Exactly as written, retype the lines that run from the line holding "font-size: 20px ->" through the end of the records below. Do not include pictures.
· · · ·
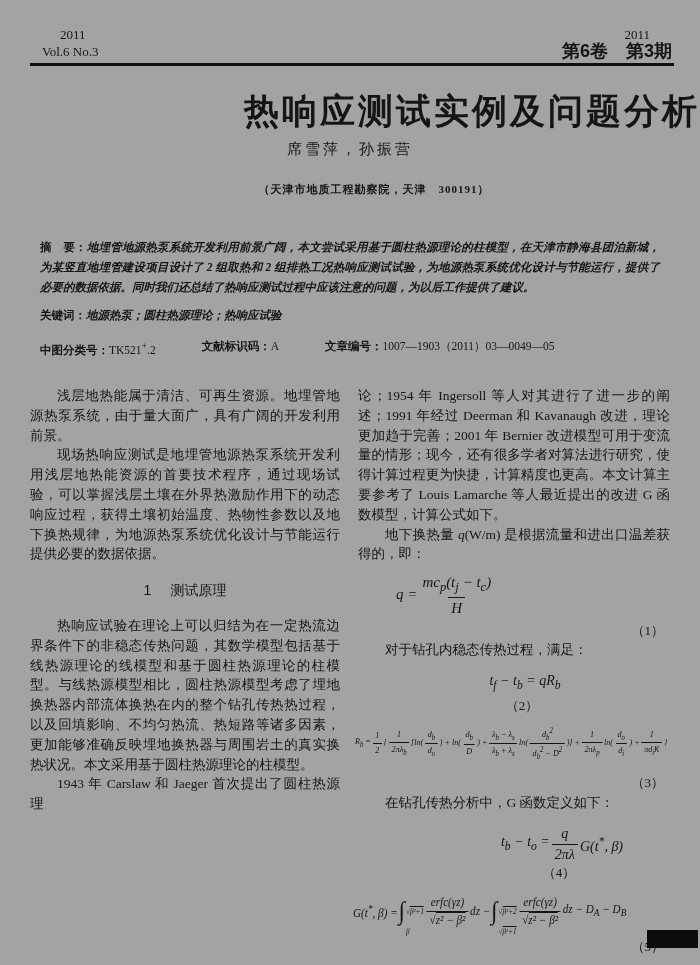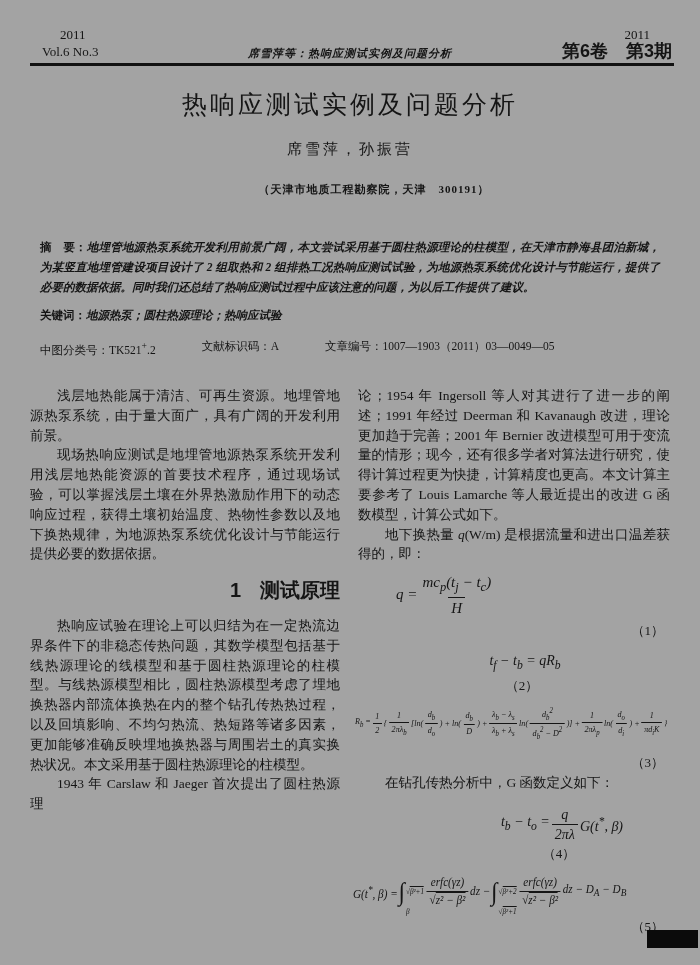"席雪萍等：热响应测试实例及问题分析" div.jh-center { html: <div>席雪萍等：热响应测试实例及问题分析</div> -> none }
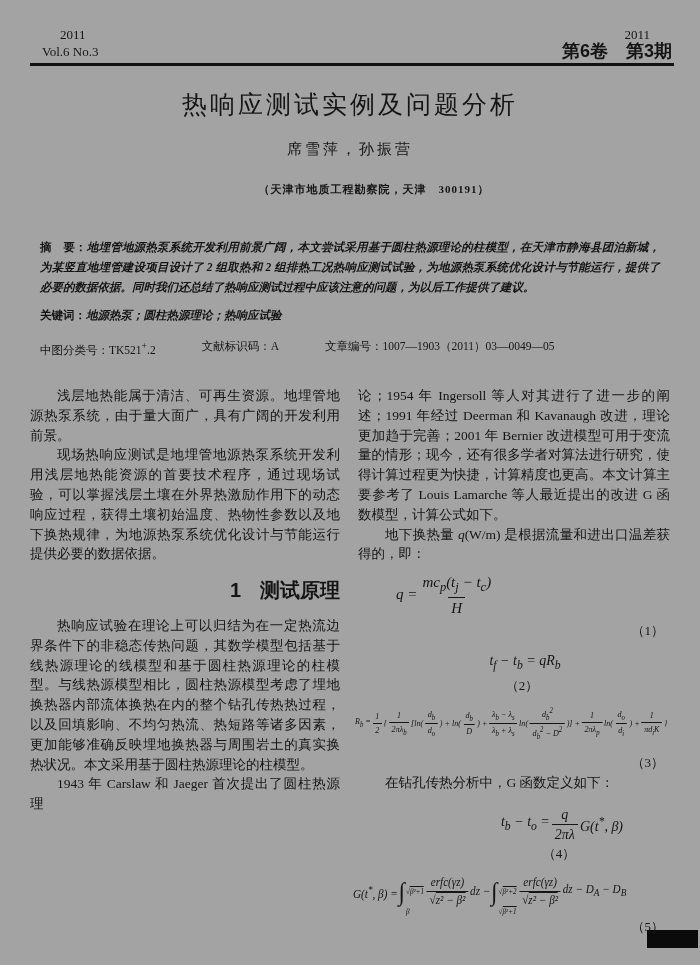"热响应测试实例及问题分析" .title { font-size: 25px -> 35px; font-weight: normal -> bold; text-align: center -> right }
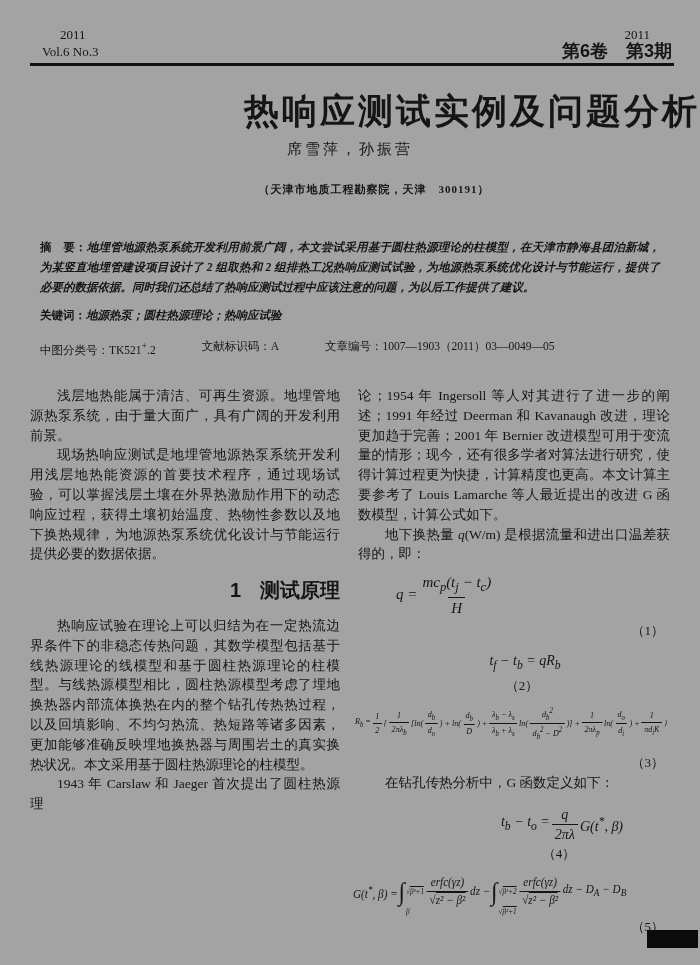"中图分类号：" .meta-item .lbl { font-weight: normal -> bold }
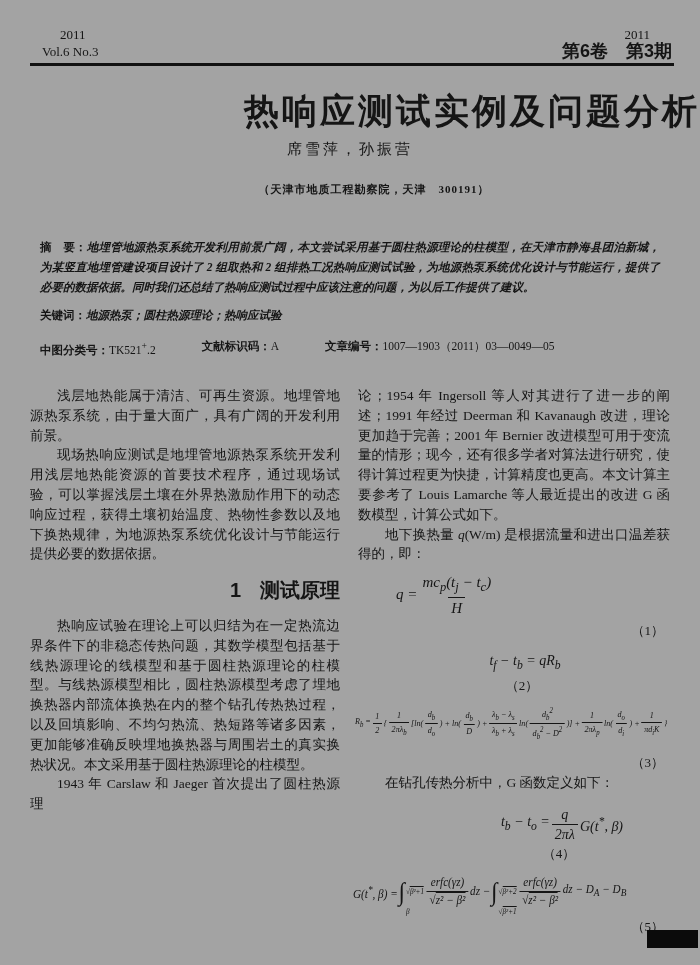"1 测试原理" .sec-head { font-size: 20px -> 14px; font-weight: bold -> normal; text-align: right -> center }
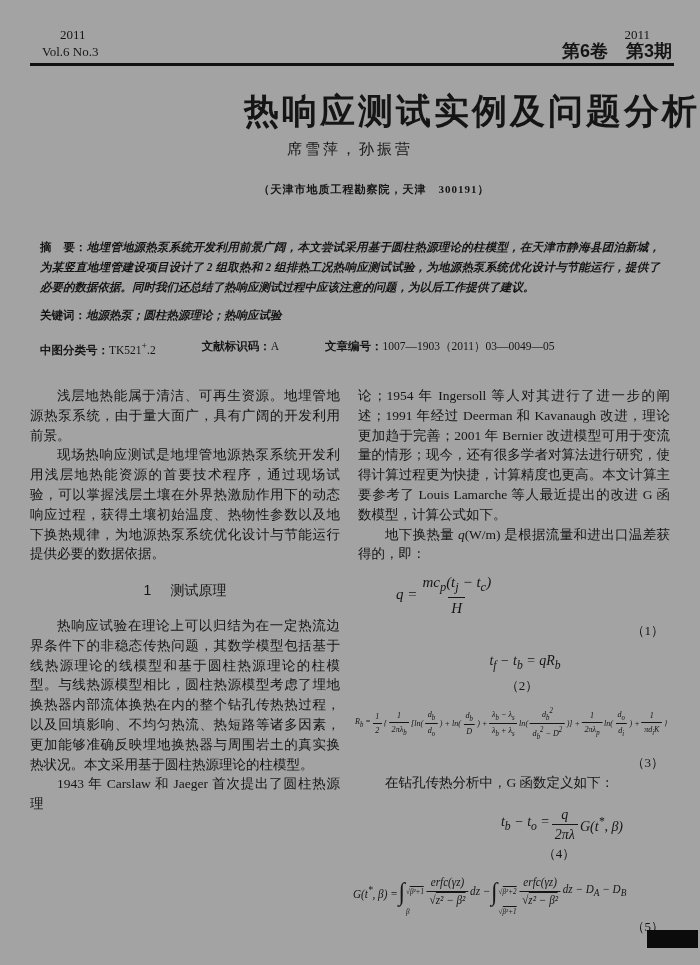"对于钻孔内稳态传热过程，满足：" p.ind { html: none -> <p>对于钻孔内稳态传热过程，满足：</p> }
· · · ·
Solution to this problem:
"1 测试原理" .sec-head { font-size: 20px -> 14px; font-weight: bold -> normal; text-align: right -> center }
"对于钻孔内稳态传热过程，满足：" p.ind { html: none -> <p>对于钻孔内稳态传热过程，满足：</p> }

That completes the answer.